I set out on a bright June day, heading south to retrace the path of William Tecumseh Sherman’s 1865 march through the Carolinas.  I’m currently working on a project about the way Americans have remembered Sherman’s March, and I had already driven across Georgia the spring before.  Now it was time to work my way from the Bennett Place in Durham, NC to Columbia, SC and then as far south as Barnwell, SC to see what traces of the march remained, which events were commemorated or highlighted, and which have disappeared.   Perhaps this path would also give some sense of the place of the Civil War in the modern South.   Although I wound up following the march in reverse order, from north to south, this allowed me to go deeper into the South, and further back into the past

What I came to realize over the course of several days and visits to about two dozen sites, is that what we can see of the march today are the exceptions.  If the story was that Sherman and his men burned everything they could, few buildings would have survived at all, much less lasted for another 140+ years.  I came to realize that it’s easier to commemorate a battle or a skirmish, than simply the movement of an army across a landscape.  Thus the places that are highlighted on Civil War Trails and set off with historic markers are disproportionately sites of military importance—clashes of troops, rather than places were civilians and soldiers interacted for a moment in time.  But most of the march was the reverse:  small-scale moments, played out with a limited cast and leaving few traces behind.  Too, one can hardly expect the landscape itself to have remained unchanged since 1865.  Where Sherman’s men once saw plantation homes and broad fields, we now see tangles of timber interspersed with dollar stores and gas stations.

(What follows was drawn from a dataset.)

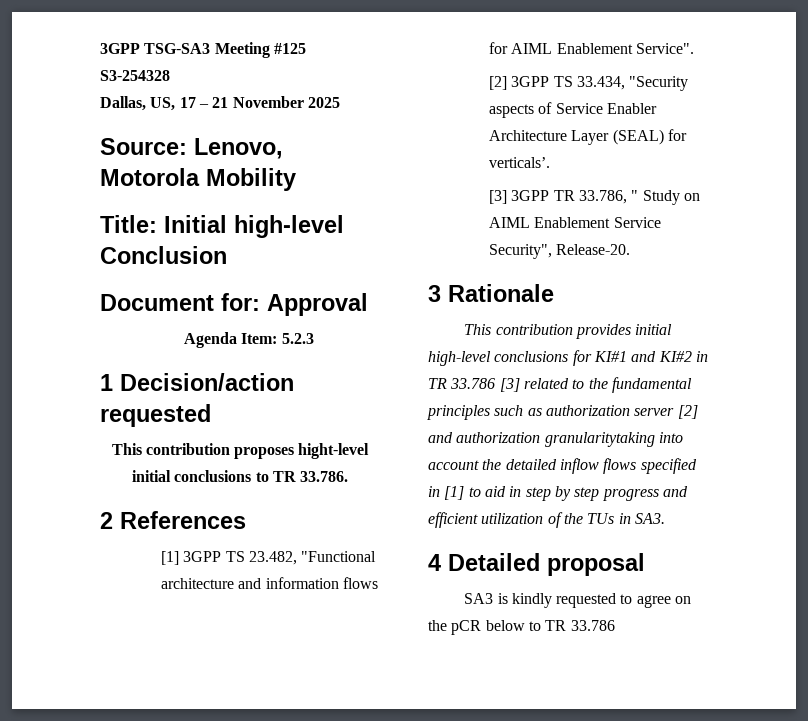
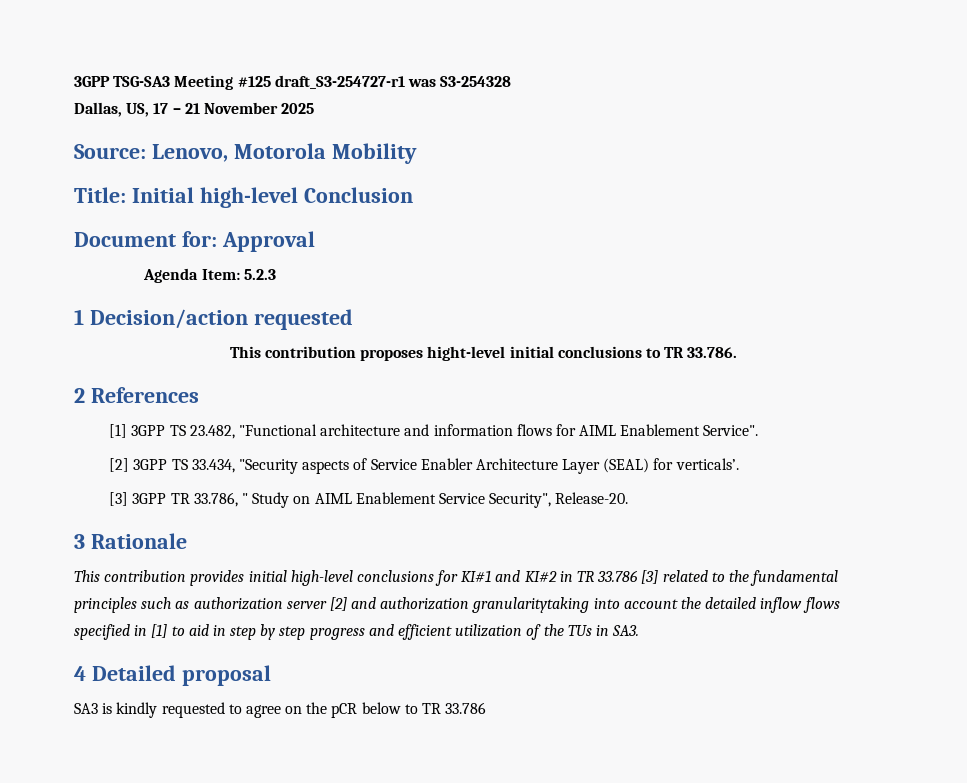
- 3GPP TSG-SA3 Meeting #125 S3-254328
+ 3GPP TSG-SA3 Meeting #125 draft_S3-254727-r1 was S3-254328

With all of this in mind, lets begin at the end:  The Bennett Place State Historic Site, in Durham, NC, which bills itself as the “location of the largest surrender of the American Civil War.”  The surrender at the Bennett place, which officially took place on April 26, 1865 (after several days of negotiations) is often overshadowed by the surrender at Appomattox, and what is striking about the Bennett Place is the degree to which its small museum and reconstructed farm buildings seem to acknowledge that.   The most striking feature at the site is the Unity Monument, erected in 1923 by the Morgan family (members of whom eventually dedicated the land that became the park.)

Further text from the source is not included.